Magnetic resonance imaging (MRI) scanners are the most valuable diagnostic tool we have for assessing brain injuries and disorders. Yet around two thirds of people worldwide do not have access to MRI technology, and more than 90 percent of the devices are located in high-income countries. Expense is the big reason: a typical MRI machine costs around $1 million to $3 million. They need a purpose-built room to shield the scanner from outside signals and to contain the powerful magnetic fields generated by their superconducting magnets, which require liquid helium cooling systems that are pricey to run.
Low-cost, portable alternatives may soon start seeing widespread use. In a December 14 study in Nature Communications, researchers from the University of Hong Kong, led by biomedical engineer Ed Wu, describe an MRI scanner that needs no shielding and draws power from a standard wall socket. The approach, known as ultralow field (ULF) MRI, lacks the clarity and resolution required for precision diagnostics, but is much less expensive, with material costs under $20,000, the study authors estimate. What’s more, the machine’s design and algorithms are open-source, inviting researchers everywhere to help develop the technology.
MRI exploits the fact that we are mostly made of water. The protons in hydrogen atoms have magnetically charged “spins,” which are aligned by the magnetic field and probed by radio-frequency pulses. Different tissues have distinct water concentrations and magnetic environments, and these differences appear as light and dark contrasts in reconstructed images.
Rather than superconducting electromagnets, the ULF design employs permanent magnets, thereby eliminating the need for cooling. The permanent magnets generate only 0.055 tesla, so no magnetic shielding is needed (standard MRI scanners use 1.5- or 3-tesla fields). The main trade-off is that the signals are weaker, so signal-to-noise-ratio is worse, and, as a consequence, image resolution is lower.
To maintain portability, the ULF design eschews physical RF shielding. Instead, the researchers used a “deep learning” algorithm trained to recognize and predict interference signals, which are then subtracted from the measured signals. “That’s one very useful innovation here,” says biomedical engineer Sairam Geethanath of Columbia University, who was not involved in the study. “It’s similar to noise-cancellation headphones, where you’re trying to learn the noise pattern in real-time and suppress it.”
The team demonstrated the device by scanning 25 patients and comparing the images with those from a standard MRI machine. The researchers could identify most of the same pathologies, including stroke and tumors. “The images appear of sufficient quality to be clinically useful in a number of scenarios,” says neuroscientist Tom Johnstone of Swinburne University of Technology in Melbourne, Australia, who was not involved in the study. “Rapid assessment of stroke, which has a large impact on success of interventions, could be facilitated by ULF MRI being located in more towns, or even mobile units.”

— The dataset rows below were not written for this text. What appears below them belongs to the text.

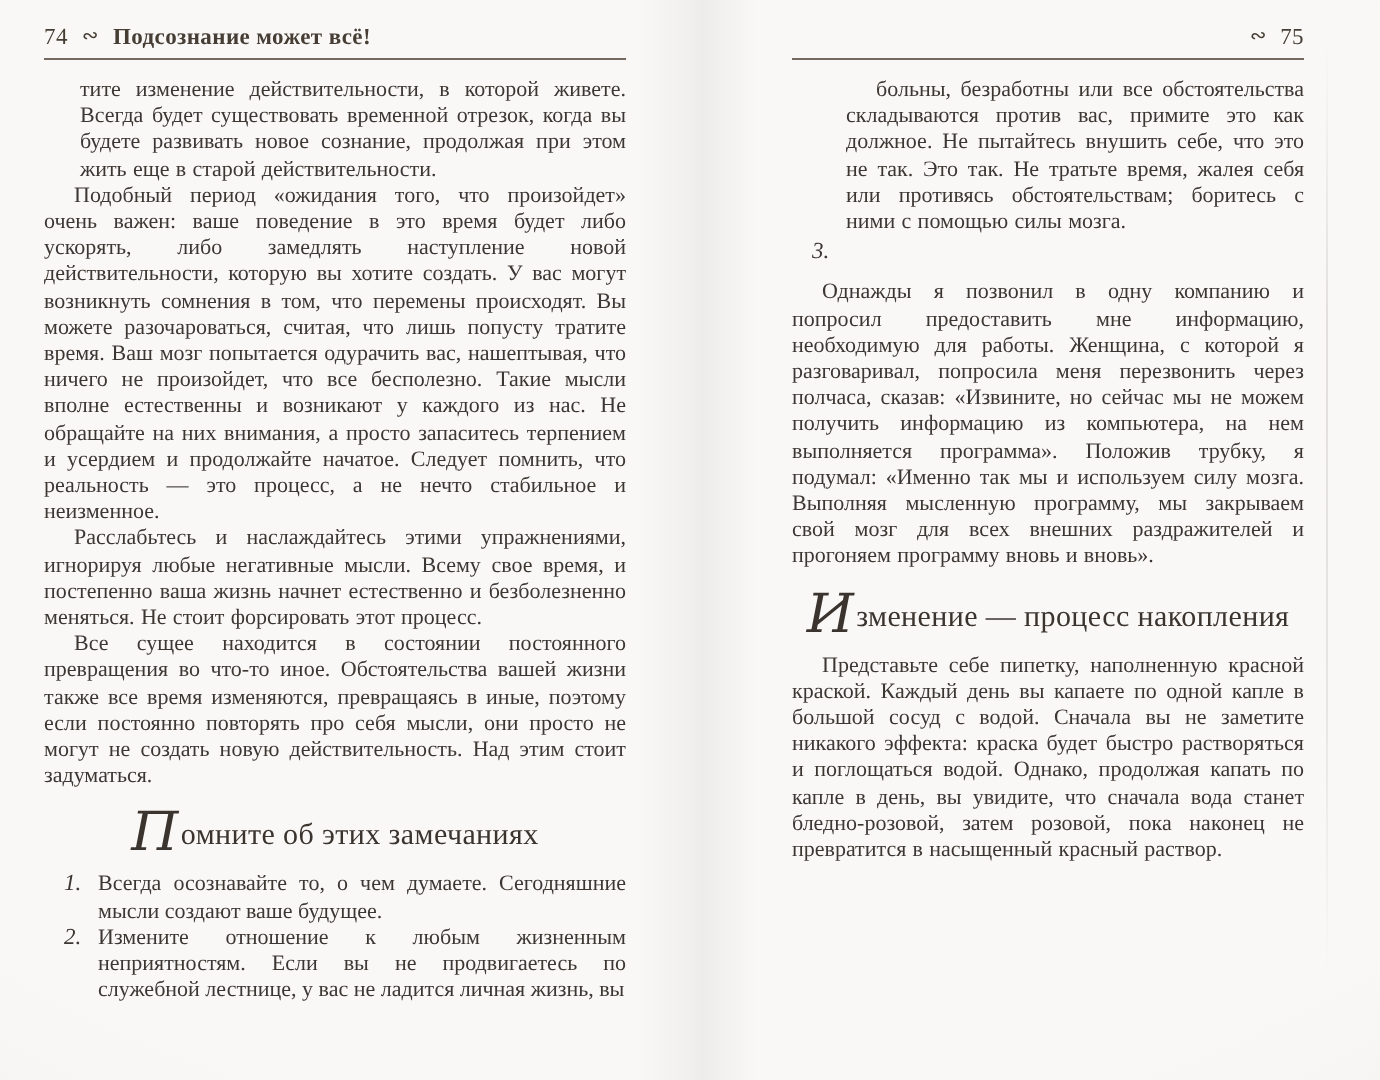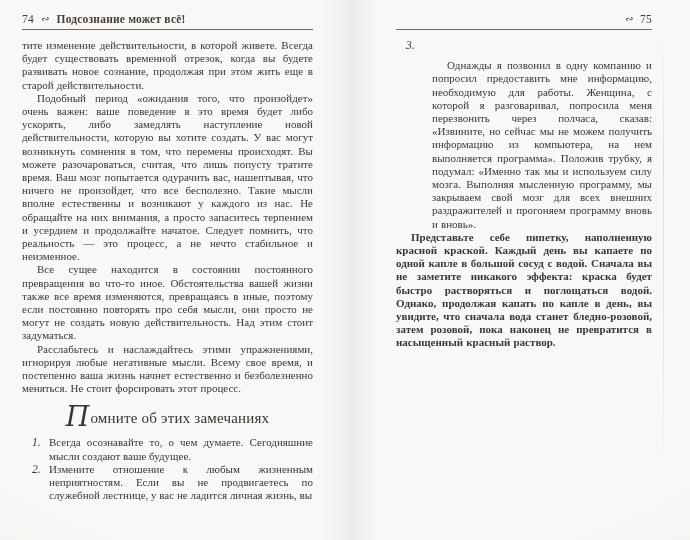--- a/index.html
+++ b/index.html
@@ -43,22 +43,22 @@
   }
 
   
   .btxt{
     margin-top:9px;
     font-size:11px;line-height:13.2px;
     text-align:justify;
     word-spacing:0.4px;
   }
   .btxt p{margin:0;text-indent:15px;}
-  .btxt p.noindent{text-indent:0;}
-  .btxt p.gap-top{margin-top:7px;margin-left:36px;}
+  .btxt p.noindent{text-indent:0;margin-left:18px;}
+  .btxt p.gap-top{margin-top:7px;}
 
   
   .heading{
     text-align:center;font-size:15px;letter-spacing:0.2px;
     margin-top:15px;margin-bottom:9px;color:#3a332e;
     white-space:nowrap;
   }
   .initial{
     font-family:"DejaVu Serif", serif;font-style:italic;
     font-size:27px;line-height:0;position:relative;top:3px;margin-right:1px;
@@ -88,22 +88,22 @@
   <div class="page page-left">
     <div class="rh">
       <span class="pn">74</span>
       <span class="orn">∾</span>
       <span class="rt">Подсознание может всё!</span>
     </div>
 
     <div class="btxt">
       <p class="noindent">тите изменение действительности, в которой живете. Всегда будет существовать временной отрезок, когда вы будете развивать новое сознание, продолжая при этом жить еще в старой действительности.</p>
       <p>Подобный период «ожидания того, что произойдет» очень важен: ваше поведение в это время будет либо ускорять, либо замедлять наступление новой действительности, которую вы хотите создать. У вас могут возникнуть сомнения в том, что перемены происходят. Вы можете разочароваться, считая, что лишь попусту тратите время. Ваш мозг попытается одурачить вас, нашептывая, что ничего не произойдет, что все бесполезно. Такие мысли вполне естественны и возникают у каждого из нас. Не обращайте на них внимания, а просто запаситесь терпением и усердием и продолжайте начатое. Следует помнить, что реальность — это процесс, а не нечто стабильное и неизменное.</p>
+      <p>Расслабьтесь и наслаждайтесь этими упражнениями, игнорируя любые негативные мысли. Всему свое время, и постепенно ваша жизнь начнет естественно и безболезненно меняться. Не стоит форсировать этот процесс.</p>
       <p>Все сущее находится в состоянии постоянного превращения во что-то иное. Обстоятельства вашей жизни также все время изменяются, превращаясь в иные, поэтому если постоянно повторять про себя мысли, они просто не могут не создать новую действительность. Над этим стоит задуматься.</p>
-      <p>Расслабьтесь и наслаждайтесь этими упражнениями, игнорируя любые негативные мысли. Всему свое время, и постепенно ваша жизнь начнет естественно и безболезненно меняться. Не стоит форсировать этот процесс.</p>
     </div>
 
     <div class="heading">
       <span class="initial">П</span><span>омните об этих замечаниях</span>
     </div>
 
     <div class="nlist">
       <div class="li">
         <span class="marker">1.</span>
         <span class="li-text">Всегда осознавайте то, о чем думаете. Сегодняшние мысли создают ваше будущее.</span>
@@ -115,28 +115,32 @@
     </div>
   </div>
 
   <div class="page page-right">
     <div class="rh rh-right">
       <span class="orn">∾</span>
       <span class="pn">75</span>
     </div>
 
     <div class="btxt">
+      <p class="li-continuation">больны, безработны или все обстоятельства складываются против вас, примите это как должное. Не пытайтесь внушить себе, что это не так. Это так. Не тратьте время, жалея себя или противясь обстоятельствам; боритесь с ними с помощью силы мозга.</p>
 
       <div class="nlist">
         <div class="li">
           <span class="marker">3.</span>
         </div>
       </div>
 
       <p class="gap-top">Однажды я позвонил в одну компанию и попросил предоставить мне информацию, необходимую для работы. Женщина, с которой я разговаривал, попросила меня перезвонить через полчаса, сказав: «Извините, но сейчас мы не можем получить информацию из компьютера, на нем выполняется программа». Положив трубку, я подумал: «Именно так мы и используем силу мозга. Выполняя мысленную программу, мы закрываем свой мозг для всех внешних раздражителей и прогоняем программу вновь и вновь».</p>
     </div>
 
+    <div class="heading">
+      <span class="initial">И</span><span>зменение — процесс накопления</span>
+    </div>
 
-    <div class="btxt" style="margin-top:0;font-weight:bold;">
+    <div class="btxt" style="margin-top:0;">
       <p>Представьте себе пипетку, наполненную красной краской. Каждый день вы капаете по одной капле в большой сосуд с водой. Сначала вы не заметите никакого эффекта: краска будет быстро растворяться и поглощаться водой. Однако, продолжая капать по капле в день, вы увидите, что сначала вода станет бледно-розовой, затем розовой, пока наконец не превратится в насыщенный красный раствор.</p>
     </div>
   </div>
 </div>
 
 </body></html>

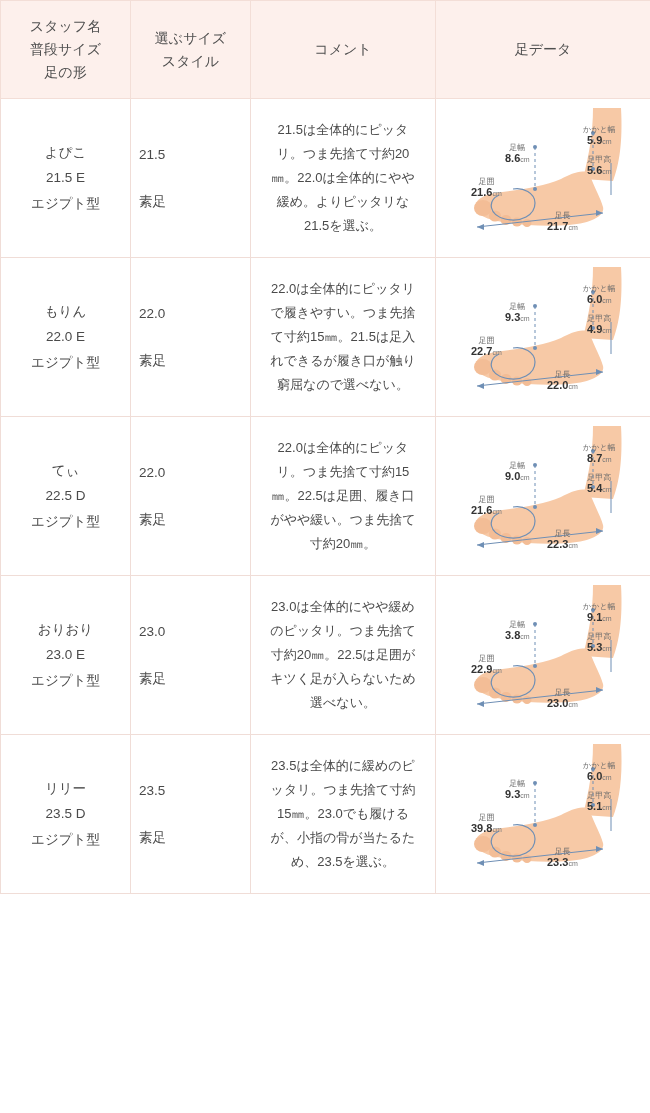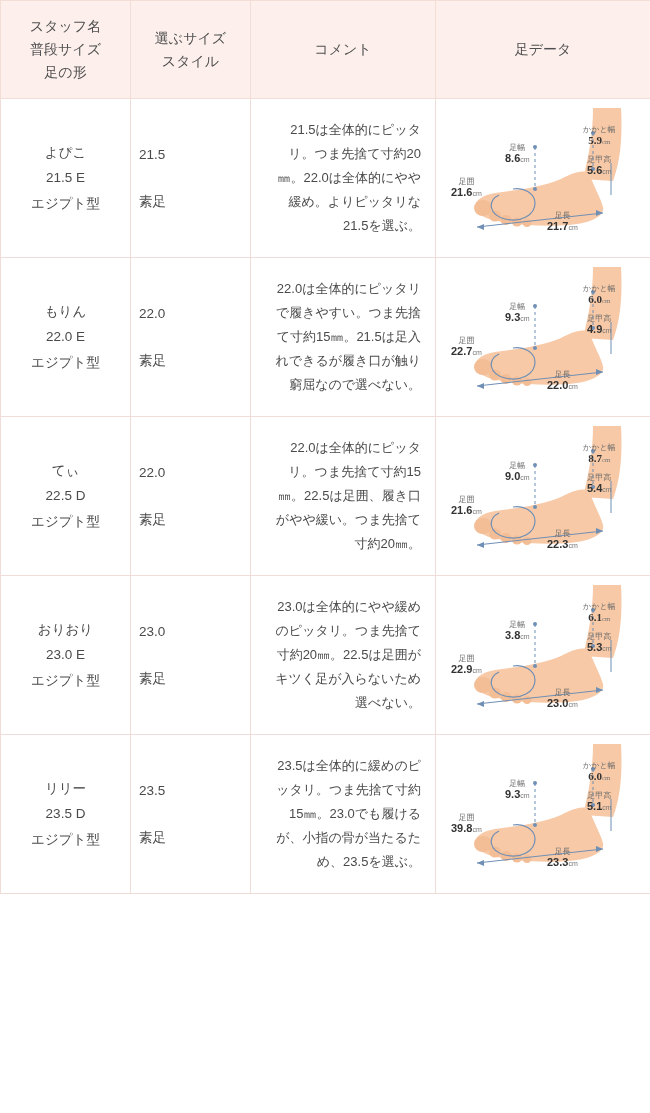--- a/index.html
+++ b/index.html
@@ -48,21 +48,21 @@
     font-size: 13.5px;
   }
   td.size-cell {
     text-align: left;
     line-height: 1.9;
     font-size: 13.5px;
   }
   td.size-cell .sz { display: block; }
   td.size-cell .style { display: block; margin-top: 22px; }
   td.comment-cell {
-    text-align: right;
+    text-align: center;
     font-size: 13px;
     line-height: 1.85;
     padding: 12px 14px;
     color: #4a4a4a;
   }
   td.foot-cell {
     padding: 4px;
     text-align: center;
   }
   .foot-wrap {
@@ -80,23 +80,23 @@
     line-height: 1.15;
     text-align: center;
   }
   .lbl .v {
     font-size: 11px;
     font-weight: bold;
     color: #333;
   }
   .lbl .u { font-size: 7px; color: #777; }
   .lbl-ashihaba { left: 62px;  top: 30px; margin-top: 10px; }
-  .lbl-kakato   { left: 140px; top: 22px; font-family: Liberation Serif, serif; }
+  .lbl-kakato   { left: 140px; top: 22px; }
   .lbl-kouhei   { left: 144px; top: 52px; }
-  .lbl-ashii    { left: 8px;  top: 74px; }
+  .lbl-ashii    { left: 28px;  top: 74px; }
   .lbl-ashinaga { left: 104px; top: 96px; margin-top: 12px; }
 </style>
 </head>
 <body>
 
 <table class="fit-table">
   <colgroup>
     <col class="c-name">
       <col class="c-size">
       <col class="c-comm">
@@ -357,21 +357,21 @@
           <line x1="34" y1="124" x2="160" y2="110" stroke="#6f8fb5" stroke-width="1"></line>
           <path d="M34,124 l7,-3 l0,6 z" fill="#6f8fb5"></path>
           <path d="M160,110 l-7,-3 l0,6 z" fill="#6f8fb5"></path>
         </svg>
         <div class="lbl lbl-ashihaba">
           <span class="t">足幅</span><br>
           <span class="v">3.8</span><span class="u">cm</span>
         </div>
         <div class="lbl lbl-kakato">
           <span class="t">かかと幅</span><br>
-          <span class="v">6.1</span><span class="u">cm</span>
+          <span class="v">9.1</span><span class="u">cm</span>
         </div>
         <div class="lbl lbl-kouhei">
           <span class="t">足甲高</span><br>
           <span class="v">5.3</span><span class="u">cm</span>
         </div>
         <div class="lbl lbl-ashii">
           <span class="t">足囲</span><br>
           <span class="v">22.9</span><span class="u">cm</span>
         </div>
         <div class="lbl lbl-ashinaga">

The new design joins a growing list of other ULF MRI scanners being developed. A company called Hyperfine, based in Guilford, Conn., received FDA approval last year for its portable scanner, but details of the design are proprietary. Wu and his colleagues have made their data, designs and code available online, which could speed ULF improvements and control costs. (Hyperfine’s machine is more than twice the estimated price of the Hong Kong team’s.)
Despite their promise, ULF devices are not intended to replace high-field scanners. They hold promise in “triage” settings, where patients cannot be moved or time is critical. “It has a role to play as an escalating device,” Geethanath says. The range of applications will likely grow as performance improves, and Wu has some ideas about this. “Right now, MRI systems are built as if we don’t know anything about what we’re scanning, but often the information we need is very subtle,” Wu says—namely, to identify what’s different. “That’s going to be a huge revolution, driven by cheap computing.” He envisions broader use of MRI technology, more closely matched to clinical needs at point of care. “The nuclear magnetic resonance phenomenon is a gift from nature,” he says. “We must use it more.”
A version of this article with the title “Portable View” was adapted for inclusion in the March 2022 issue of Scientific American.